[Items listed in a dataset]
-*-
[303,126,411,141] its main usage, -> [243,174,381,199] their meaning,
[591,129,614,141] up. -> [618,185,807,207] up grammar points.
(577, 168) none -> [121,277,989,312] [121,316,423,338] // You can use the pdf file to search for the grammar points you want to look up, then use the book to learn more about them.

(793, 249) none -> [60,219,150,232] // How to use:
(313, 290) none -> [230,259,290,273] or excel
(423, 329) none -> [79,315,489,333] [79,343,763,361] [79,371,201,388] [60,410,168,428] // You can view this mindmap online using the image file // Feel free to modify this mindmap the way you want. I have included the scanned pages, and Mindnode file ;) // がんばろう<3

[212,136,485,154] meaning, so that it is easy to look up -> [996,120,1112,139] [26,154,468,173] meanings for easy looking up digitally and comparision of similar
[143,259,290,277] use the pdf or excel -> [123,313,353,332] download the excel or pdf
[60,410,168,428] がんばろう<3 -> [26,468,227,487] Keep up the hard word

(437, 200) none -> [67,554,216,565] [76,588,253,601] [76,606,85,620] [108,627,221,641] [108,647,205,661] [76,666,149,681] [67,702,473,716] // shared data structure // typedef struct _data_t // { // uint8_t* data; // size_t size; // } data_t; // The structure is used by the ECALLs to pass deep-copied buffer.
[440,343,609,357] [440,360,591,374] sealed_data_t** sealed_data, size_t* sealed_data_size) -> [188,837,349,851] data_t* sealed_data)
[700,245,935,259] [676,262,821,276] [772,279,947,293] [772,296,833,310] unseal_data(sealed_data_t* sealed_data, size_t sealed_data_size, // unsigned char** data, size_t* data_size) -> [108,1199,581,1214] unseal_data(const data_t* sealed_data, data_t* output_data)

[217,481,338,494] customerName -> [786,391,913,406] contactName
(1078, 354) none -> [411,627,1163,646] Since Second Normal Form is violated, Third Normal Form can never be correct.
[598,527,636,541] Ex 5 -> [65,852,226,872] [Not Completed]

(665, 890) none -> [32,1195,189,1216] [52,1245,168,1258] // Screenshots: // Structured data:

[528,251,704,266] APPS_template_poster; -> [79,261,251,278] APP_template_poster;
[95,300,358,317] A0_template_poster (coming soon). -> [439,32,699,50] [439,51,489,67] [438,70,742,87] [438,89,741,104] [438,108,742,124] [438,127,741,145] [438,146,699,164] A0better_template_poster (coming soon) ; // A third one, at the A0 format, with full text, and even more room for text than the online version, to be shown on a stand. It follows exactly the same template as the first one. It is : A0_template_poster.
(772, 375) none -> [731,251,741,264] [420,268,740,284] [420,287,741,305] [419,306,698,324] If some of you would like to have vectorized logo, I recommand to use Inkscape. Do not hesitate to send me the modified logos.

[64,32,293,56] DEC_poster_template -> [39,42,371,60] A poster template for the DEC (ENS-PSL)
-*-
Exercise objective: Only those lines of the entries above that run from the line containing "[143,259,290,277] use the" to the line containing "[60,410,168,428] がんばろう<3 ->", both included, should be transcribed exactly.

Reply:
[143,259,290,277] use the pdf or excel -> [123,313,353,332] download the excel or pdf
[60,410,168,428] がんばろう<3 -> [26,468,227,487] Keep up the hard word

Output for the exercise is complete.